На «инверсию» Крис скептически поджал губы.
— Это да. Но я не то хотел сказать. Понимаешь есть еще что-то, поверх всего. Слушай, он тут дал мне прочитать рассказ одного парня, Эдгара По, классный рассказ, называется «Низвержение в Мальстрем». Там про рыбака, который попал в такую воронку в море, в водоворот. Ну и он там спускается все ниже и ниже, представляешь, такая огромная хреновина, черные отвесные стены из воды и все в полном молчании. И медленно.
— Я читал. — отозвался Джимми.
— Ну тогда ты понимаешь. Вот и я так себя чувствую. Как будто низвергаюсь в Мальстрем.
— Я когда на вас смотрю, мне иногда кажется тоже самое. — ответил Джимми и взглянул на Криса.
Дальше они ехали в полном молчании, Джимми смотрел на дорогу, Крис в окно.

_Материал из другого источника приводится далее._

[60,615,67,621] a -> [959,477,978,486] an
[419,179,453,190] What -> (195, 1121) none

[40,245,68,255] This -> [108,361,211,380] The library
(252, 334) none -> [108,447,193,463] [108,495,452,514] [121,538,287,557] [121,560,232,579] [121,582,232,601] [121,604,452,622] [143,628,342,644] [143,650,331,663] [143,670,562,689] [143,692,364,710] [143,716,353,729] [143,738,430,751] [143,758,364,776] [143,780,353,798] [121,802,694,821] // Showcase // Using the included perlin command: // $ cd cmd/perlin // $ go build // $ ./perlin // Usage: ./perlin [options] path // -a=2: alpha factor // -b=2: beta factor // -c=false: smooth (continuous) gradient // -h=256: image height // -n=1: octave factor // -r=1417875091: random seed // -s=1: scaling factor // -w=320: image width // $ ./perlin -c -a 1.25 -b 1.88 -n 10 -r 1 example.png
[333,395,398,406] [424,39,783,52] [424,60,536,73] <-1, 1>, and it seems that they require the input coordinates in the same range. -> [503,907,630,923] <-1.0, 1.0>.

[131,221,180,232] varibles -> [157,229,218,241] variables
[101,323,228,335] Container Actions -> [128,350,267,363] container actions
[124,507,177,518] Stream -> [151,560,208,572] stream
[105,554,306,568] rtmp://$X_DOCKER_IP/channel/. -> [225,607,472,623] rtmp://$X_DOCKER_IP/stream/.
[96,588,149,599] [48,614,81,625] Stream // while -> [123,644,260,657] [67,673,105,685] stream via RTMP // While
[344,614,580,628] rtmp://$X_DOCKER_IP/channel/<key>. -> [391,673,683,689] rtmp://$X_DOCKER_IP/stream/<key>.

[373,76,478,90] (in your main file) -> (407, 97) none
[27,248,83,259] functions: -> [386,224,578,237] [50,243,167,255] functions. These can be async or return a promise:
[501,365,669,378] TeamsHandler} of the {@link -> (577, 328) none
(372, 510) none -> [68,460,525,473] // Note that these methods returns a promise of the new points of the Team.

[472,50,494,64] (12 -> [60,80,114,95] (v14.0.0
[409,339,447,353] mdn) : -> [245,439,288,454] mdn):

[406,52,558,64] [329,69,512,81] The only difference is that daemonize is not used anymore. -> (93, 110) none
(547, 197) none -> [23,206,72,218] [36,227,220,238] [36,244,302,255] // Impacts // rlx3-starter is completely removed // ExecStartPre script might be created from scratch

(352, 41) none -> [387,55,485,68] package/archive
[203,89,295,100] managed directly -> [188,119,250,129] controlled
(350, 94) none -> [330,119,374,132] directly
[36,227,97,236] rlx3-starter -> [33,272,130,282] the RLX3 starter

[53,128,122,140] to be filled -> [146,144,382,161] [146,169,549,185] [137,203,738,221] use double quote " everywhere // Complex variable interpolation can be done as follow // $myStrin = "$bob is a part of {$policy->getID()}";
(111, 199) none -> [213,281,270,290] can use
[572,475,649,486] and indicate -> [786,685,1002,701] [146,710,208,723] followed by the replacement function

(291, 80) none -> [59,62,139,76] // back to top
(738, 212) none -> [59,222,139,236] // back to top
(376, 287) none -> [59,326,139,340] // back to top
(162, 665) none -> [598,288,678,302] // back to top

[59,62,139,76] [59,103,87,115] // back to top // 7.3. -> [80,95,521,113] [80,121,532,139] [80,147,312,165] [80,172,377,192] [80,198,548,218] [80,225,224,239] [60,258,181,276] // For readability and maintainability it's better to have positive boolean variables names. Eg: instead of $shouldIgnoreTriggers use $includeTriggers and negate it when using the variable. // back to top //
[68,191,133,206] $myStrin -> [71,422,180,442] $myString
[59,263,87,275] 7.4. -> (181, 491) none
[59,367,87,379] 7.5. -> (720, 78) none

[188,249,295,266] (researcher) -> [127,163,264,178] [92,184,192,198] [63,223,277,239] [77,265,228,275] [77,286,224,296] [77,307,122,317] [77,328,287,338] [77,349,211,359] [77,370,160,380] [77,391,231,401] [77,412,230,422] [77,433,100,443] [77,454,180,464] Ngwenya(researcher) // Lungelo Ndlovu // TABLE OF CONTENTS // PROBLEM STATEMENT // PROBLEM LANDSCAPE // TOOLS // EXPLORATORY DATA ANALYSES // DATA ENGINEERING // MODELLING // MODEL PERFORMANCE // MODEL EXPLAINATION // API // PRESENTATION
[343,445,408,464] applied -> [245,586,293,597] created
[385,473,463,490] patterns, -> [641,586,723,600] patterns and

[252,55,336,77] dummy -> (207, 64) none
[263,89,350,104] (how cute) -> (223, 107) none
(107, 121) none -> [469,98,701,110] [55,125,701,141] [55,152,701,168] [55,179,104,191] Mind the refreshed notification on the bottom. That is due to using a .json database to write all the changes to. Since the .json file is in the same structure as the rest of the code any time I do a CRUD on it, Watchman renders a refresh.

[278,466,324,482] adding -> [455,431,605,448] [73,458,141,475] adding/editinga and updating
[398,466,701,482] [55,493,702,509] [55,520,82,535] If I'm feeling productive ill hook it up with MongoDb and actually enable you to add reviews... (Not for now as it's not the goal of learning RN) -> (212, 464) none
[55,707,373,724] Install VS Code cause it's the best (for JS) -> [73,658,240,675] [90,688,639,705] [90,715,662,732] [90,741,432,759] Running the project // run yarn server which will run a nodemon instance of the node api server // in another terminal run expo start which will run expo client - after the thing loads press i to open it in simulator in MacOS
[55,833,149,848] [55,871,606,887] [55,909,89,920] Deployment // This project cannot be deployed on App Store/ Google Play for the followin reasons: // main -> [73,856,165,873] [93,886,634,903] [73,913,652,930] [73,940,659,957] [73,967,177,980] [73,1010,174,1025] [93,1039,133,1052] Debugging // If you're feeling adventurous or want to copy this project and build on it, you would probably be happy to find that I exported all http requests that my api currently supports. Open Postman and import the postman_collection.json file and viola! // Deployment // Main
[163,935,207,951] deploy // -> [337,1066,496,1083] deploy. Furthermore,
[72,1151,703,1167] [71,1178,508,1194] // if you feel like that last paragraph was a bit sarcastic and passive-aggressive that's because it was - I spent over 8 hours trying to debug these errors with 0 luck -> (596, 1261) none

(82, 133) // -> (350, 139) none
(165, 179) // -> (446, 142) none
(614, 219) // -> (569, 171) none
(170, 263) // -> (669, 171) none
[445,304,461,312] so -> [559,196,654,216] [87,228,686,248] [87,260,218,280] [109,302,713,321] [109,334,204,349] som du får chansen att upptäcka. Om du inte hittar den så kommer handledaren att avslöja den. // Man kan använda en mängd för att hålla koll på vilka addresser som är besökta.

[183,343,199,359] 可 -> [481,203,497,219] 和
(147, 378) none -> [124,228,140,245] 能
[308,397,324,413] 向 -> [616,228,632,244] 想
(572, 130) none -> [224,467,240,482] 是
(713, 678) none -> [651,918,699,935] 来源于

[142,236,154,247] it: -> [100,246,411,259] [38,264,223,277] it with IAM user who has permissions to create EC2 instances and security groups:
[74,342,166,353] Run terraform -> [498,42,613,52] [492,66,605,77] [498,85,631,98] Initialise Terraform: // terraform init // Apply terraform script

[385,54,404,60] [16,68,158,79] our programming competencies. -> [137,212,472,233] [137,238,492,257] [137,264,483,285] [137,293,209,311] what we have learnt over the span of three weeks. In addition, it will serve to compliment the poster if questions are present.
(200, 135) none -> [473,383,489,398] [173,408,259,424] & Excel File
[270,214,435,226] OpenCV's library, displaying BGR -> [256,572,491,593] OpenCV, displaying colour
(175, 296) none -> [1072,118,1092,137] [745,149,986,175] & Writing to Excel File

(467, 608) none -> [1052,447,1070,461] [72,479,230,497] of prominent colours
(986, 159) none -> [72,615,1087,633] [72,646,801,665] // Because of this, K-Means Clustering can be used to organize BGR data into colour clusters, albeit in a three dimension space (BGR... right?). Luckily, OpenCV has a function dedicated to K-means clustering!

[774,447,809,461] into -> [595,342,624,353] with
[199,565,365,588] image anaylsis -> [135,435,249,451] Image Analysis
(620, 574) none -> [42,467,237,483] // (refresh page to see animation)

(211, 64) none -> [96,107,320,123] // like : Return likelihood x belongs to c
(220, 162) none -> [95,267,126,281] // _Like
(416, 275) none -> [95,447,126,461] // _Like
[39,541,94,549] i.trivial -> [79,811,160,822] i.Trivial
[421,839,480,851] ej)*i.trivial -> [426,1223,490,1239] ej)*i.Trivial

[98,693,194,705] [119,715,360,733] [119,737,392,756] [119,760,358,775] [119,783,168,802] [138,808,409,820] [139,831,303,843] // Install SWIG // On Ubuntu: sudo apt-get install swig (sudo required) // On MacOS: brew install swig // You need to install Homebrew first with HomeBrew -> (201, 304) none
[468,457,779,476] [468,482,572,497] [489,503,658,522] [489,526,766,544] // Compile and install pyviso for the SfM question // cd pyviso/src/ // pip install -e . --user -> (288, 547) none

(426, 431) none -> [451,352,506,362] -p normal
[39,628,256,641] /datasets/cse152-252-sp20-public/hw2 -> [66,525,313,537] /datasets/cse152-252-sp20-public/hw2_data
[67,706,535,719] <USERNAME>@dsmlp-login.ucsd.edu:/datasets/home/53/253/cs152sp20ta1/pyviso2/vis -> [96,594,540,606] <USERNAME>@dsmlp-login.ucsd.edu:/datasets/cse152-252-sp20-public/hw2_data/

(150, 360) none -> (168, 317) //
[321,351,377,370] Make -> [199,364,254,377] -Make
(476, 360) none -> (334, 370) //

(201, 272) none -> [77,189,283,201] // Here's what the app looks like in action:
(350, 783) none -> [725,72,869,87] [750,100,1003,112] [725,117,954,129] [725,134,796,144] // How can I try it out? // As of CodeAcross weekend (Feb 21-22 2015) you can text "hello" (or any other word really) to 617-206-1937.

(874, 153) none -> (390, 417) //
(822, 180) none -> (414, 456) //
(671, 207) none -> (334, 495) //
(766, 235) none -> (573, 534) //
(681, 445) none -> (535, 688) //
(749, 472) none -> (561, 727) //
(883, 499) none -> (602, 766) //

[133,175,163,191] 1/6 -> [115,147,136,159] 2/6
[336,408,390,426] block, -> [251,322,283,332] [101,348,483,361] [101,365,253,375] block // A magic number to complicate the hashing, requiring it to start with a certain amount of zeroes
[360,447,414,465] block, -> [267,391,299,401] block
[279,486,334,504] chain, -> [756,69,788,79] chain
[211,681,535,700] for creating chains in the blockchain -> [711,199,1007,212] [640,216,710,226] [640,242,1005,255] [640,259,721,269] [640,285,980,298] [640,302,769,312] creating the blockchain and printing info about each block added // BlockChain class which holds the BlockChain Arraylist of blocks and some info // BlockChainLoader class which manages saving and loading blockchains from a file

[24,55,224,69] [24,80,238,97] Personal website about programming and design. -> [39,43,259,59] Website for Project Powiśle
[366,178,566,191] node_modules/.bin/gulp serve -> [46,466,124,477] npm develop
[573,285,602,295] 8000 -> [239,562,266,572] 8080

Неизвестный ди-джей поставил уже основательно забытую, гремевшую два года назад песню с саунд-трека к фильму «Титаник». Крис терпеть не мог этой попсы, но тут он слушал, и его мучило страшное чувство, как будто эта незатейливая песенка и красивый женский голос выговаривавший простые слова, причиняли ему физическую боль. Он вспомнил одну девушку, которая была в него ужасно влюблена, как теперь понимал Крис, влюблена по-настоящему не в его голос и славу, а в него самого. У них был короткий роман, ему наскучило быстро, но пока еще все продолжалось, то она как-то сказала Харди, когда они сидели в какой-то забегаловке и слушали такую же дурацкую песню, а Крис морщился от отвращения, «Знаешь, — сказала она, — когда влюблен, то кажется, что все любовные песни, даже самые идиотские, написаны про тебя». Но Крис тогда не был влюблен. Не то, что сейчас.